The Immigrants’ Pope

La Opinion (Editorial)
September 23, 2015

As the son of an immigrant family, I am happy to be a guest in this country, which was largely built by such families.” Pope Francis chose the best words to introduce himself to the U.S. by pointing out a strong human connection that others may forget, but is still true for this nation.

For Latinos, those first words confirmed that the immigrant condition is among the visit’s priorities. The Pope’s voice, and his personal identification with immigration, is reassuring for a community that is being relentlessly bashed by presidential candidates seeking the support of the most xenophobic sector of their party.

Immigration is a hot topic around the world due to such situations as the Syrian refugee crisis, the violence in Central America or the mass displacement of people fleeing nations trapped by corruption or poverty. The Pope knows about this pain and alienation suffered by migrants and the global scale of the immigration problem.

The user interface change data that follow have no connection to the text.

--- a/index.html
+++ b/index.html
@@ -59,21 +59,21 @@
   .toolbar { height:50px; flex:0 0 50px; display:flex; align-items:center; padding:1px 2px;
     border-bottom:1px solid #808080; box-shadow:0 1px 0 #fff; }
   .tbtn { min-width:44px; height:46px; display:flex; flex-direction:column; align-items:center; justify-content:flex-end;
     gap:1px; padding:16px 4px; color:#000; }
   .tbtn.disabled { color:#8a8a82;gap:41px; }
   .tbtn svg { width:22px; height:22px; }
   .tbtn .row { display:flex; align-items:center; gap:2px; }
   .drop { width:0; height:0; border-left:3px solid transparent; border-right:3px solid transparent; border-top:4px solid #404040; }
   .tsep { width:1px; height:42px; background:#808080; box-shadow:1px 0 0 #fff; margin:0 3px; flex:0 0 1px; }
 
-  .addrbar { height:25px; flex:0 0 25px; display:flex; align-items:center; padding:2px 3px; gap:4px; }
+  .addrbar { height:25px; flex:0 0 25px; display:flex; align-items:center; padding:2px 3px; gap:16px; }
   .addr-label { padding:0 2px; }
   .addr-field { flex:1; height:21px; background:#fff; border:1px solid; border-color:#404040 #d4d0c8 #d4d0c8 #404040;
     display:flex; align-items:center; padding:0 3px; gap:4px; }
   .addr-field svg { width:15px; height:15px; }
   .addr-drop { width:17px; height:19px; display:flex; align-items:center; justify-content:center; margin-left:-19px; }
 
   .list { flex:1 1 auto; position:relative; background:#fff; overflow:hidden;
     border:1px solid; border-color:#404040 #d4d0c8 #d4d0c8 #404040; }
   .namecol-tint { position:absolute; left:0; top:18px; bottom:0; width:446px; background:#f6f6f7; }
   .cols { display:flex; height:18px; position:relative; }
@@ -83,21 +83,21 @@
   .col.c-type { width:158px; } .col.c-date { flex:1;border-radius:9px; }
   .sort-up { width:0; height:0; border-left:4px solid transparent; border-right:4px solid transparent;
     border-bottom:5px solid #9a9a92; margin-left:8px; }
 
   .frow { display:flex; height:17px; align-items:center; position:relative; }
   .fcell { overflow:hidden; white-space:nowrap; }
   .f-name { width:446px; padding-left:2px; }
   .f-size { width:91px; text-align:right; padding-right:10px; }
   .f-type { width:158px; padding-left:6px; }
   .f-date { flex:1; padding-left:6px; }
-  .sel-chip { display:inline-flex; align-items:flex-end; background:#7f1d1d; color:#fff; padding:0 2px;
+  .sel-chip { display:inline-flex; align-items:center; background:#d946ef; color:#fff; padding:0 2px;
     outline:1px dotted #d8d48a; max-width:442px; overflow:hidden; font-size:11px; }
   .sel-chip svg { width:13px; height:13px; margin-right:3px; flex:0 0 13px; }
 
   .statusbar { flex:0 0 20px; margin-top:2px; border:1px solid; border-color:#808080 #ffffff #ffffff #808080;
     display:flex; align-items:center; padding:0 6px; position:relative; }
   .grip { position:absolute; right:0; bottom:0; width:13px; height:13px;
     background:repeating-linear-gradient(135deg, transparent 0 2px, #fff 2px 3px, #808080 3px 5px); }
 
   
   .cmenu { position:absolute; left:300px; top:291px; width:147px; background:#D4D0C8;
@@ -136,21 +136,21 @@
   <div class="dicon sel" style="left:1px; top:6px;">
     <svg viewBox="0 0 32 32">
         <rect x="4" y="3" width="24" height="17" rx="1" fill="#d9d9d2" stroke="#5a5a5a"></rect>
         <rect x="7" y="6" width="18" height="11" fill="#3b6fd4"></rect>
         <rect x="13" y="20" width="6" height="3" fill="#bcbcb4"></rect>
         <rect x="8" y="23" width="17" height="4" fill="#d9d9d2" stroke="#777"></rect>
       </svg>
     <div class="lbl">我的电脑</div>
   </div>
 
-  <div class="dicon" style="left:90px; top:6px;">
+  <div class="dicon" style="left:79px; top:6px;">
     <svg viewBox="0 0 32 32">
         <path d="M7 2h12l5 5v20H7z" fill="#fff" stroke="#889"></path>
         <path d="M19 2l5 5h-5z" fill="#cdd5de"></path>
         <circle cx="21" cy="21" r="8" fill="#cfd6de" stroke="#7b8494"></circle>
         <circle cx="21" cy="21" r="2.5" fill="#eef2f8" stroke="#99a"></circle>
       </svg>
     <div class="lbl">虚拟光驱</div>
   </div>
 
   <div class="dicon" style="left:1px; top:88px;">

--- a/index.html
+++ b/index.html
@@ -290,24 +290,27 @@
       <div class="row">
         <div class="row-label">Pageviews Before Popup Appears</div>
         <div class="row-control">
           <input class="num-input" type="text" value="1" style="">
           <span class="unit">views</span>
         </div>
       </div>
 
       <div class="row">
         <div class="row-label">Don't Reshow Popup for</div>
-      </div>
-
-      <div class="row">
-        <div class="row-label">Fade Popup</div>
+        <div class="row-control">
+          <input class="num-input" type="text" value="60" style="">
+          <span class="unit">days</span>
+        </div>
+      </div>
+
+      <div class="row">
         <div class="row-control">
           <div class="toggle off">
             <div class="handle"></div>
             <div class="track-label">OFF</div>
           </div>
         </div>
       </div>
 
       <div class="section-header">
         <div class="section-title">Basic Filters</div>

The pontiff’s message ‒ so different from his predecessors’ ‒ makes a priority of the Church’s social doctrine, emphasizing the universality of topics such as the environment and poverty, and setting a tone of collective responsibility. Francis speaks of social morality instead of the values centered on the individual that our egotistical society promotes, where there is only either salvation or inflexible punishment.

Conservatives are already expressing objections that, although trying to be polite, make exotic analyses that seem to bend the Pope’s statements against capitalism. Some say that Francis is denouncing unfair and corrupted economic systems like the one in his native Argentina but that he does not know the way the U.S. works. They reject the idea that the savage capitalism he is referring to is actually ours, a system that allows an individual to raise the price of a vital and long-existing medication 4,000% higher overnight just because his soulless greed is perfectly legal.


Pope Francis is known for speaking his mind. Yesterday, he proved that this time will not be an exception. At the same time, he showed that he is the right diplomat to promote unity among the U.S. Catholic Church. We hope that his words and actions in defense of the most vulnerable will leave an indelible mark in our society.